Smita Sampath, Andrew Derbyshire, Dara Kraitchman, Ergin Atalar, Nael Osman and Jerry L. Prince


Coronary artery disease is a leading cause of death in the United States. Blockages in the coronary artery can, under stress, result in the development of ischemic regions in the myocardium -- those with a reduced flow of blood and oxygen. If this condition persists, these regions may become infarcted -- tissue death or necrosis due to loss of blood flow. Depending on the extent of the infarction, a cardiac arrest might occur. Early diagnosis of coronary artery diseases can help prevent heart attacks. Stress tests are normally conducted and the performance of the heart function is monitored using an imaging modality. Since the mechanical and functional behavior of ischemic and infarcted tissue is different from normal tissue, cardiologists hope to use advanced imaging technology that would detect the onset of an ischemic event during a stress test and quantify the extent of diseased (ischemic or infarcted) tissue.

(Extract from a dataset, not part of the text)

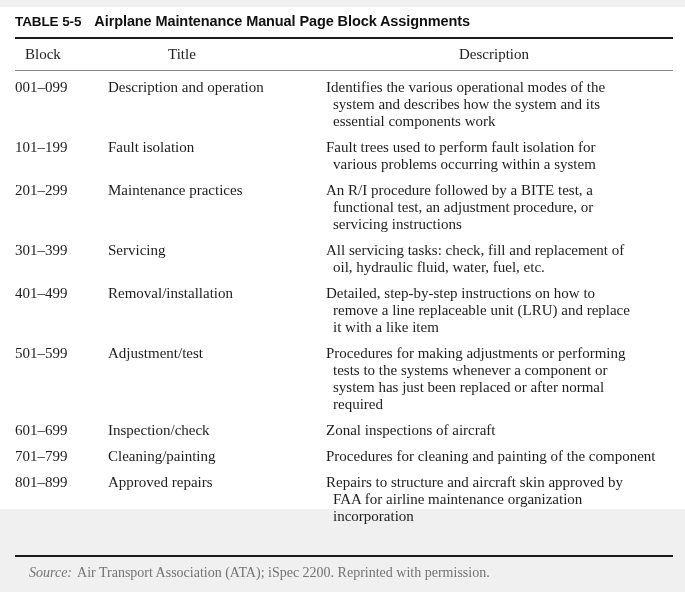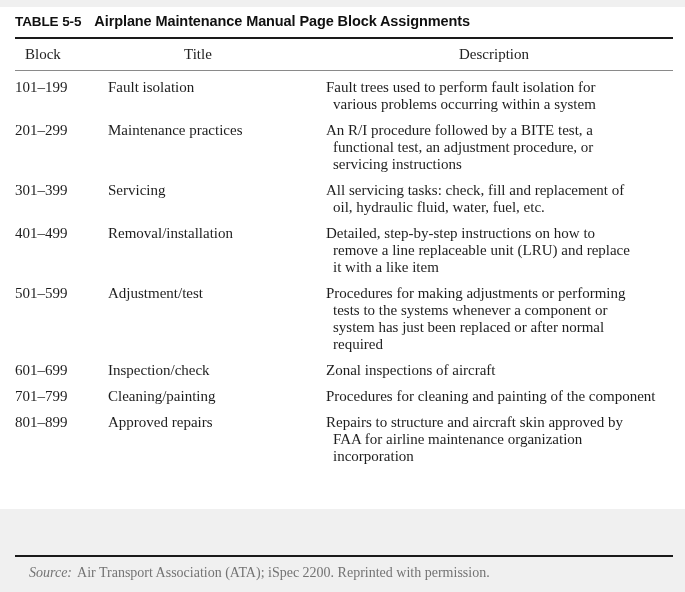"Title" div.hdr { left: 184px -> 168px }
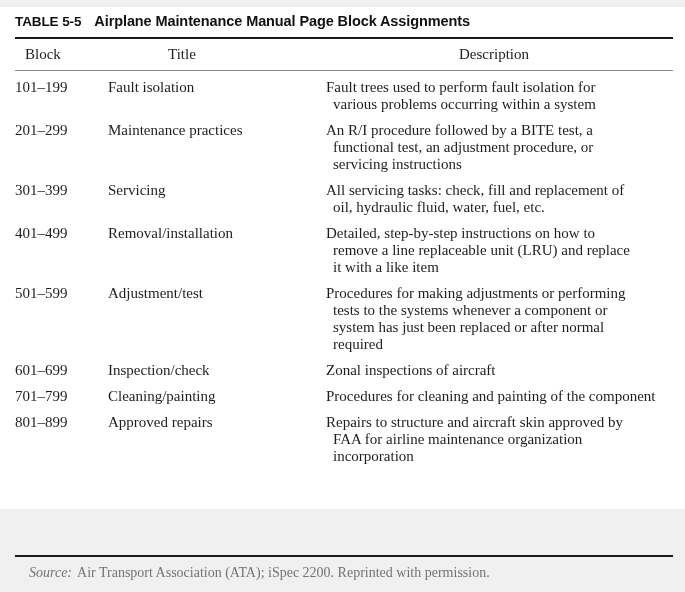"001–099" div.row { html: none -> <div> <div>001–099</div> <div>Description and operation</div> <div> <span>Identifies the various operational modes of the</span> <span>system and describes how the system and its</span> <span>essential components work</span> </div> </div> }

Several imaging modalities such as echocardiography, nuclear cardiology and magnetic resonance imaging are currently used in the diagnosis of ischemic heart disease. The echocardiographic stress test is clinically the most commonly used method due to its cost-effectiveness and portability. It suffers, however, from sub-optimal visualization of the cardiac segments and operator dependency in the interpretation of its images. While nuclear cardiology is useful in imaging the flow of blood supply in the myocardium, it has been less popular due to the use of ionizing radiation. Magnetic resonance imaging (MRI) has been gaining recognition as a safe, non-invasive, and superior imaging technique, which has the potential to become a versatile cardiac imaging modality.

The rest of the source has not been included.